## [PROBLEM DESCRIPTION]
Using the listing below, set down exactly the lines from the one that contains "color: #4d7c0f ->" through the one that contains "margin-top: 0 ->", with no pictures.

## [PROVIDED ENTRIES]

★ ★ ★ ★

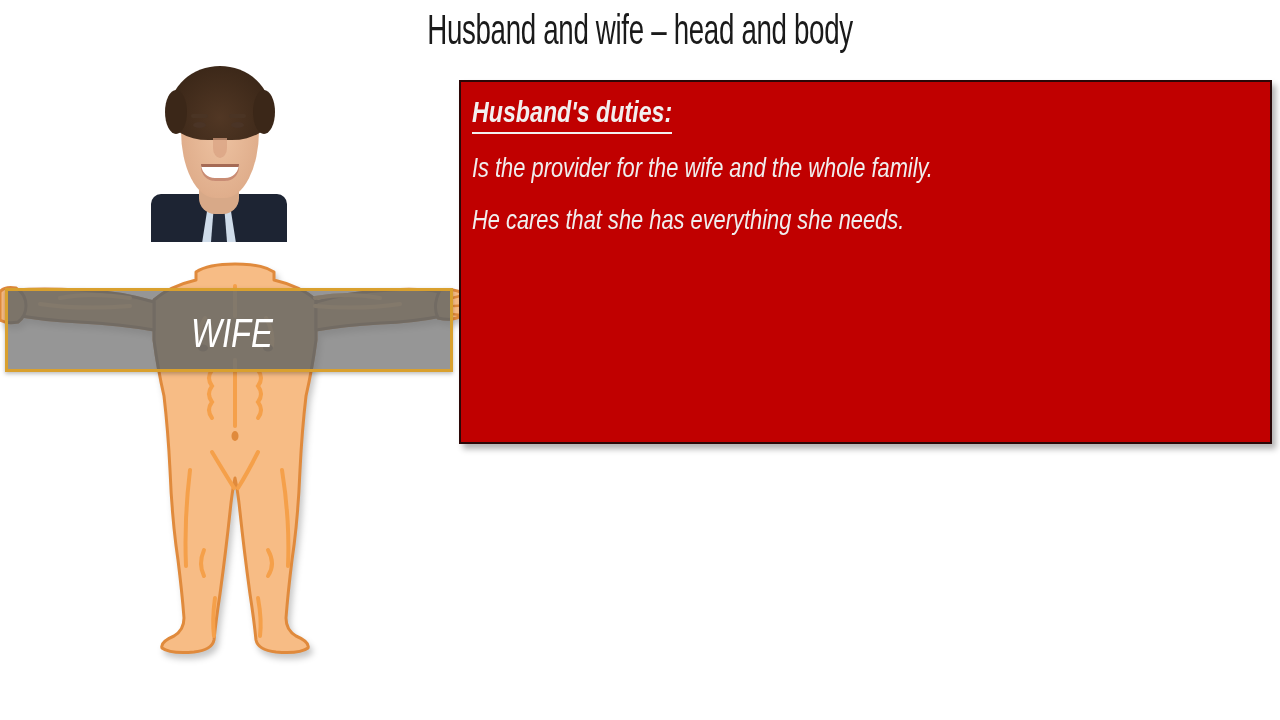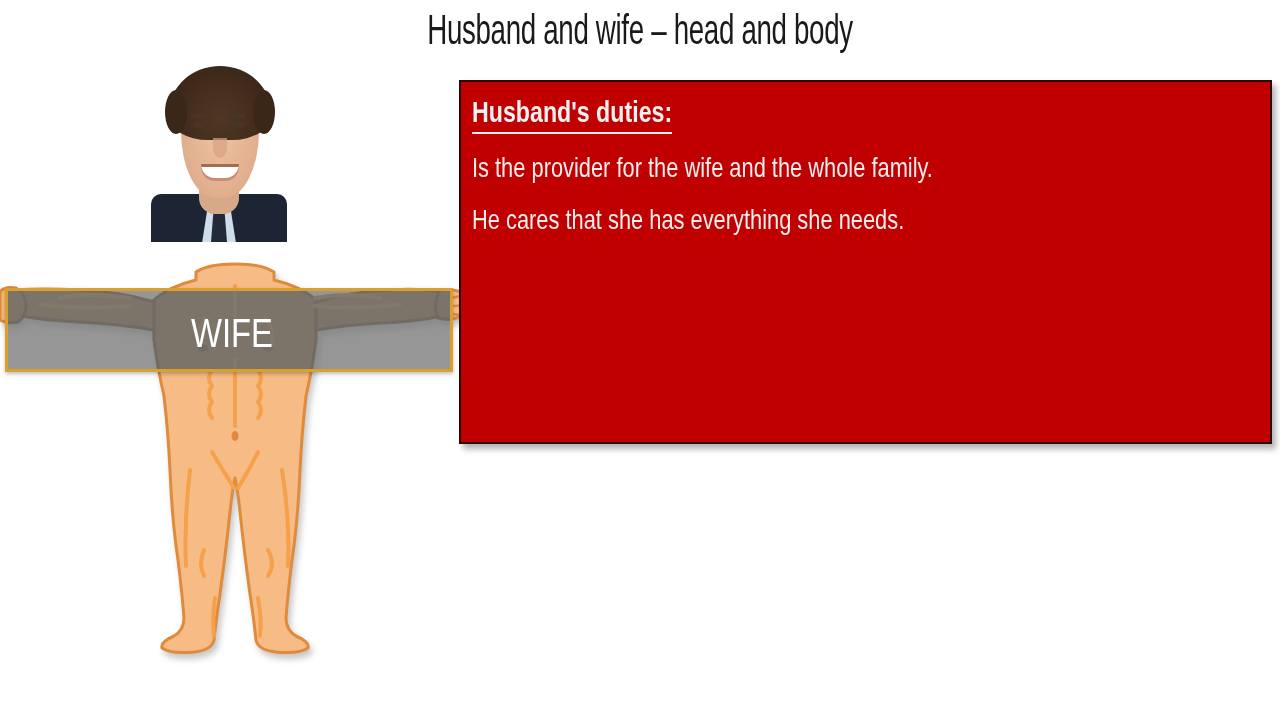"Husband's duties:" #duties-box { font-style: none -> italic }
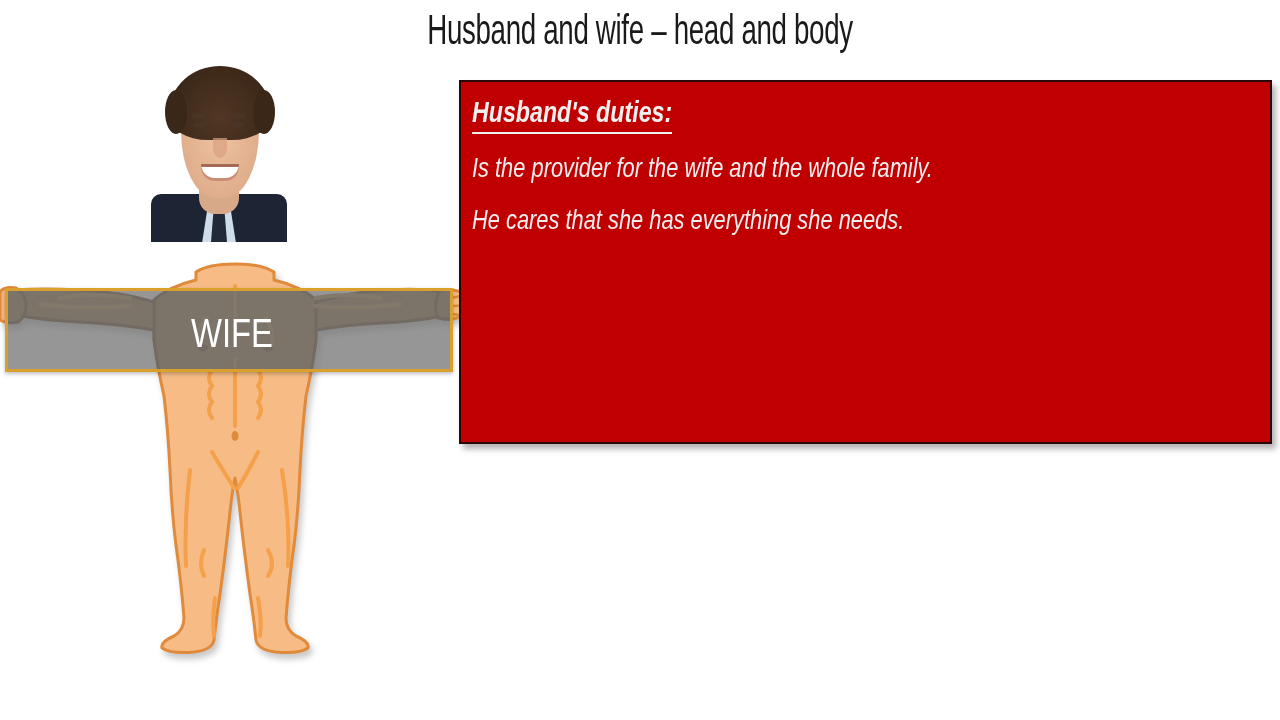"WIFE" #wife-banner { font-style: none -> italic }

★ ★ ★ ★

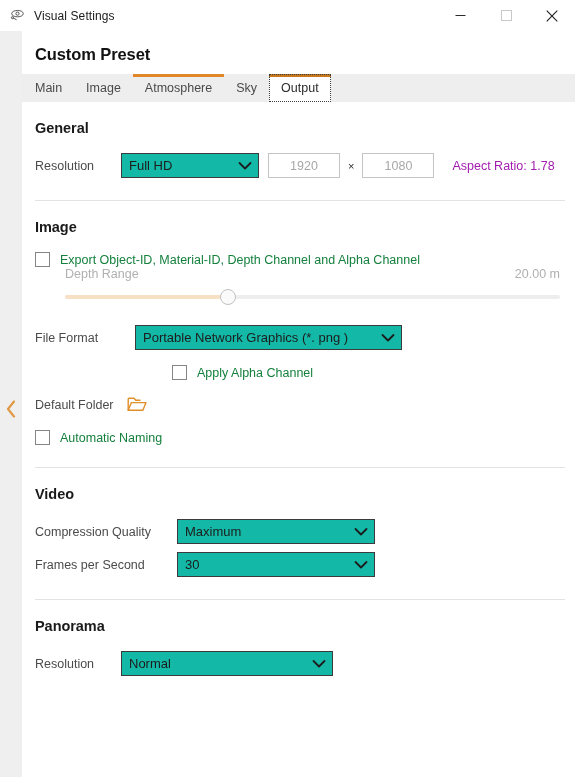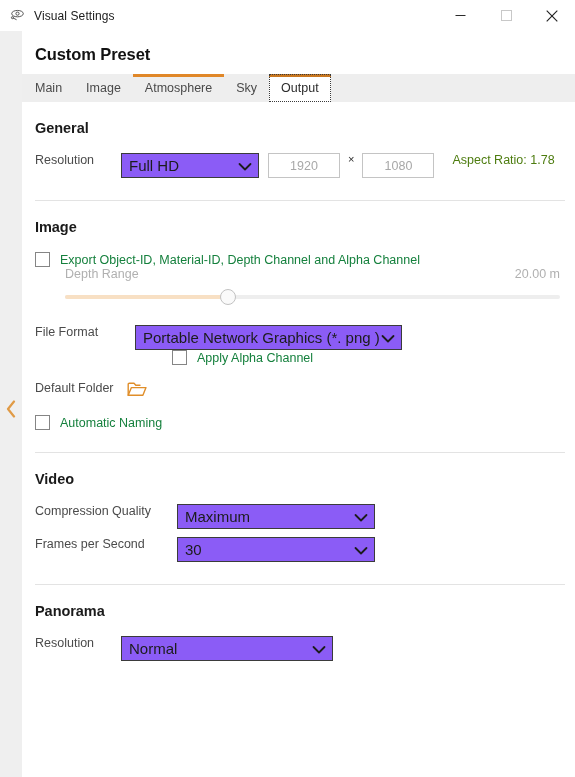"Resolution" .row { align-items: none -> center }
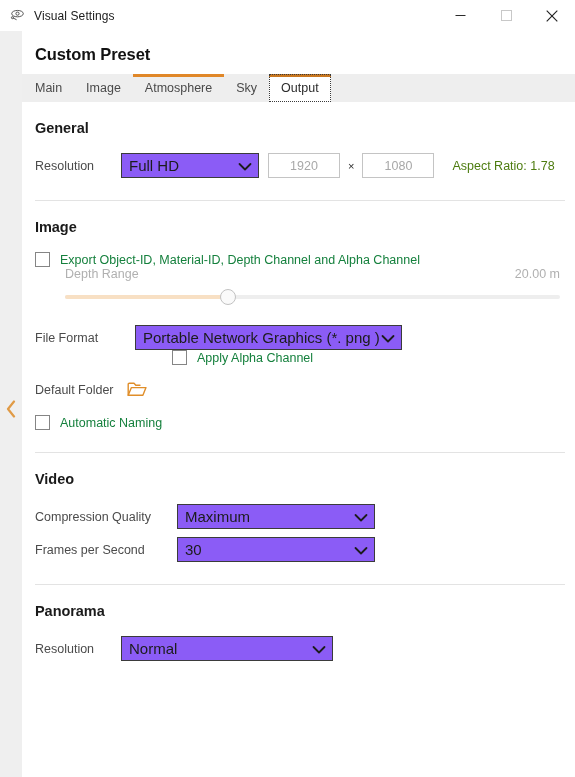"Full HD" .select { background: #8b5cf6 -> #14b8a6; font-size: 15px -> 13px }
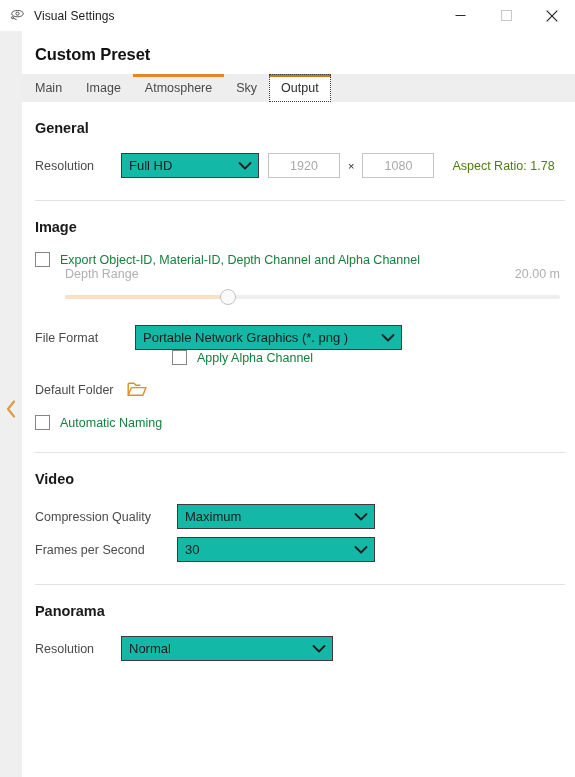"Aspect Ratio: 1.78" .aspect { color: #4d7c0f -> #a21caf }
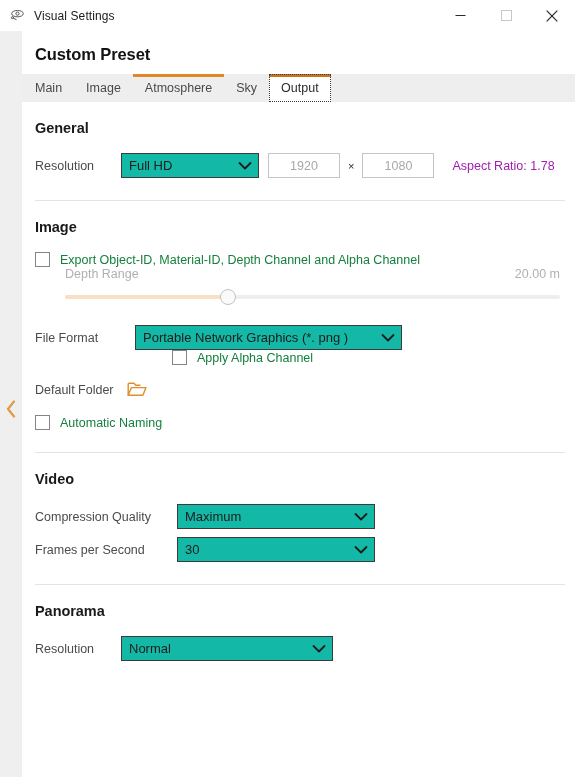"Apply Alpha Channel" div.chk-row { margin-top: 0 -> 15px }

★ ★ ★ ★

## [WRITTEN RESPONSE]
"Aspect Ratio: 1.78" .aspect { color: #4d7c0f -> #a21caf }
"Apply Alpha Channel" div.chk-row { margin-top: 0 -> 15px }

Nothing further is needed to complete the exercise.